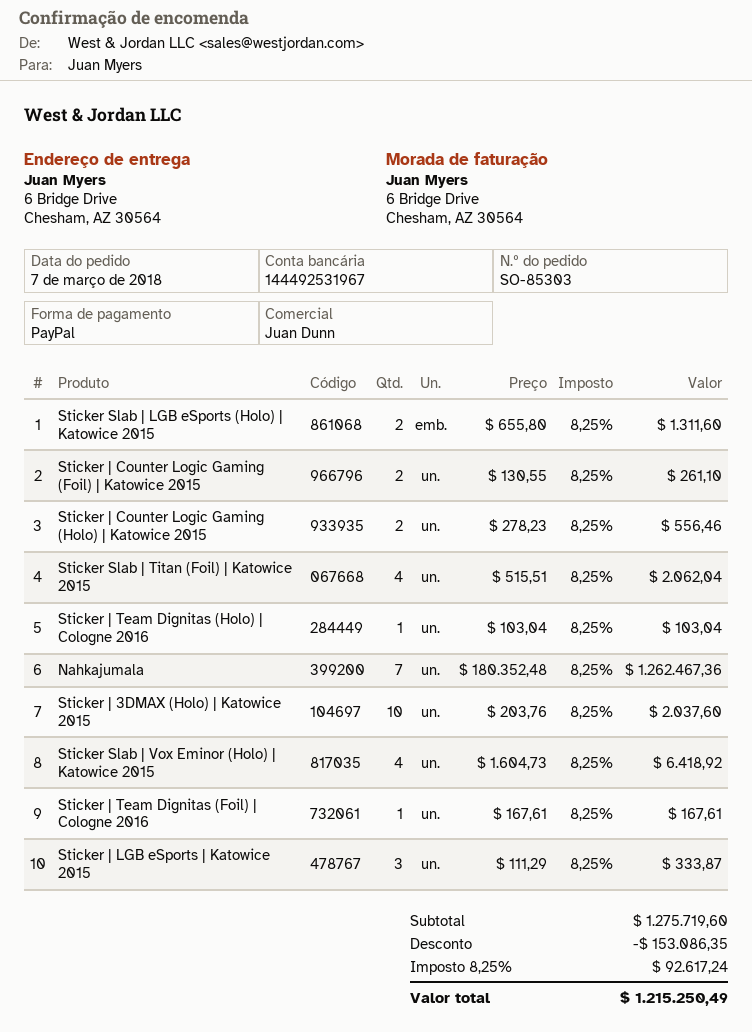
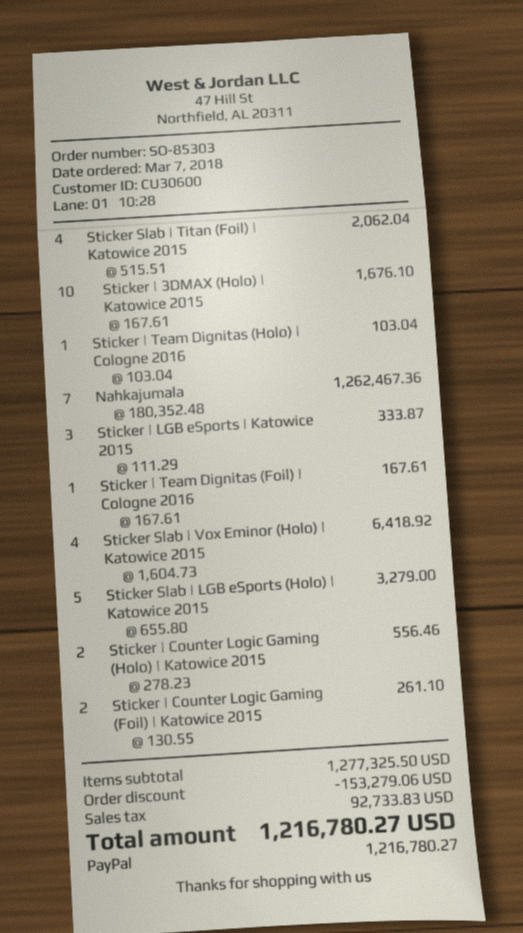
Sticker Slab | LGB eSports (Holo) | Katowice 2015: 2 x 655.80 = 1311.60 -> 5 x 655.80 = 3279.00
Sticker | 3DMAX (Holo) | Katowice 2015: 10 x 203.76 = 2037.60 -> 10 x 167.61 = 1676.10
subtotal: 1275719.60 -> 1277325.50
discount: 153086.35 -> 153279.06
tax: 92617.24 -> 92733.83
total: 1215250.49 -> 1216780.27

--*--

Action item:
When copying the entries, drop the images and keep every line exact.

Answer to this exercise:
Sticker Slab | LGB eSports (Holo) | Katowice 2015: 2 x 655.80 = 1311.60 -> 5 x 655.80 = 3279.00
Sticker | 3DMAX (Holo) | Katowice 2015: 10 x 203.76 = 2037.60 -> 10 x 167.61 = 1676.10
subtotal: 1275719.60 -> 1277325.50
discount: 153086.35 -> 153279.06
tax: 92617.24 -> 92733.83
total: 1215250.49 -> 1216780.27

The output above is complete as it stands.